FIN DE SEMANA EN VELERO
Otra
disciplina a la cual concurren las empresas para fomentar
nuevas actividades entre sus empleados son los viajes en
velero. El clima y la situación ideal para estimular
al personal de otra forma: trabajo en equipo y un paseo
relajante sobre tranquilas aguas y paisajes de paraíso.
Los viajes en velero ofrecen diversas variantes en cuanto
a tiempo, precio y destinos. Se pueden organizar viajes
por el mediterráneo, a la Costa Brava, a las islas
Baleares, a otros países o viajes organizados desde
otros mares u océanos.
Cuando una empresa organiza uno de estos
viajes para su personal, tiene la ventaja de generar un
clima de trabajo distinto al de la oficina, por ejemplo.
Las distintas tareas que implica navegar una embarcación
tienen que estar divididas y funcionar a base de un gran
trabajo en equipo. Desde izar las velas hasta limpiar la
cubierta o cocinar, son algunas de las funciones imprescindibles
a la hora de emprender esta aventura que es navegar. Luego,
el placer de visitar lugares de ensueño, disfrutando
de la tranquilidad de un viaje inolvidable.

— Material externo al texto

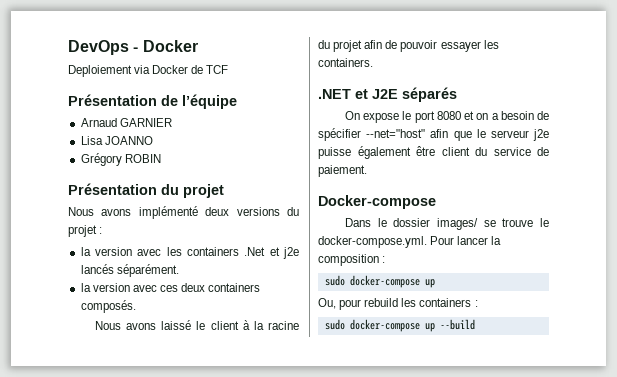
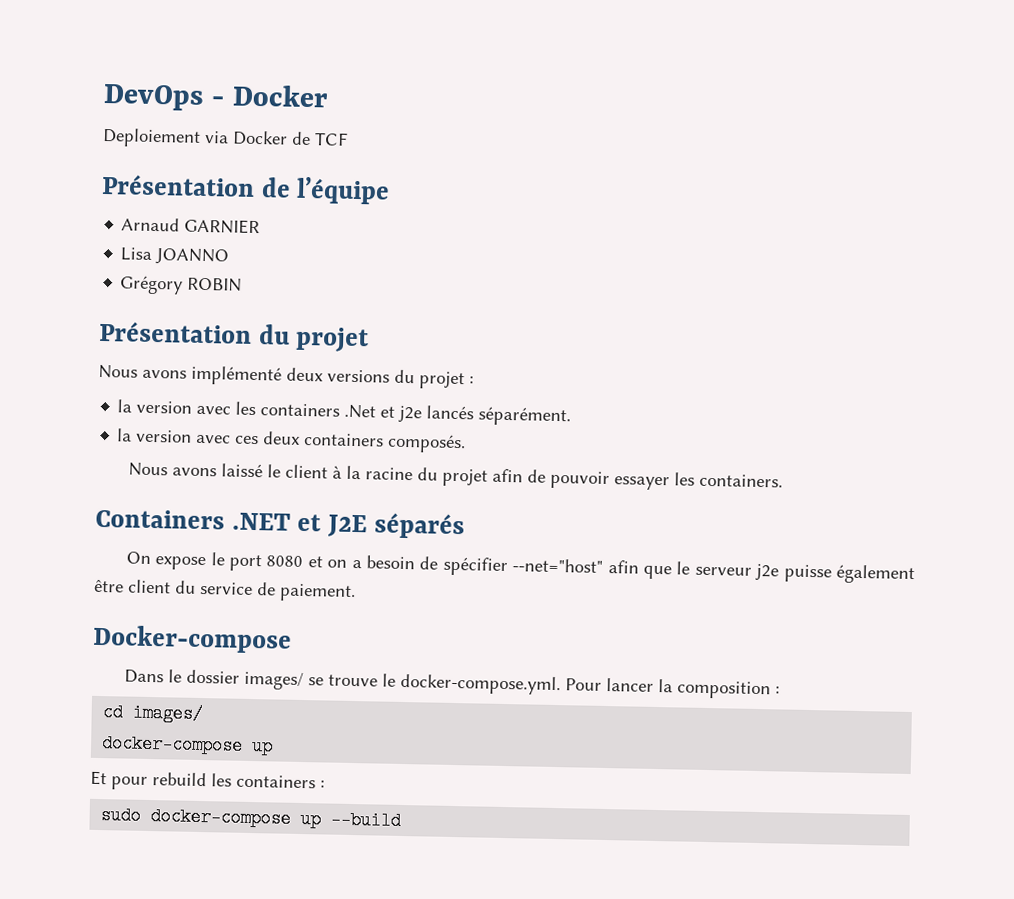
(373, 62) none -> [95,508,225,530] Containers
[324,275,345,286] sudo -> [102,703,204,724] cd images/ //
[318,298,336,309] Ou, -> [90,770,107,786] Et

Pasar unos días en una pequeña
embarcación puede resultar incluso hasta más
barato que cualquier otro plan de viaje. Ni siquiera es
preciso saber nadar. Bien es cierto que también existen
viajes en goletas de auténtico lujo, que combinan
la navegación, el buceo y otros deportes acuáticos
con visitas a la costa y la mejor gastronomía. Los
navegantes más experimentados pueden optar incluso
a alquileres sin patrón. Hay singladuras de todo
tipo, para todos los gustos y bolsillos. Desde 150 euros
el fin de semana por persona en adelante. Esta aventura
únicamente está vedada para quienes son excesivamente
propensos al mareo.
Es muy importante saber en qué consiste
el trayecto para ajustar las expectativas a la realidad
y mentalizarse sobre la duración de cada travesía
para poder disfrutar de las vacaciones o viaje y no llevarse
una decepción. Si lo que se busca es ver monumentos
o visitar ciudades, tal vez ésta no sea la mejor
forma de hacerlo. De lo que se trata es de disfrutar de
la navegación, la organización de excursiones
en tierra será por cuenta de los viajeros excepto
cuando se indique expresamente en el programa.
Generalmente la navegación corre
a cargo del patrón y en algunos casos de su ayudante
-si son dos personas las que componen la tripulación-
por lo tanto no es necesario tener experiencia como navegante,
pero uno de los atractivos del viaje es participar y aprender
las tareas más básicas de la navegación.
Son muchas las tareas para realizar y bien se pueden distribuir
entre muchas personas o (si la embarcación es pequeña)
entre tan sólo dos personas. Luego, todo se resume
a disfrutar de una experiencia única en la que la
tranquilidad, el trabajo en equipo y la oportunidad de aprender
nuevos oficios se presentan como un programa imperdible.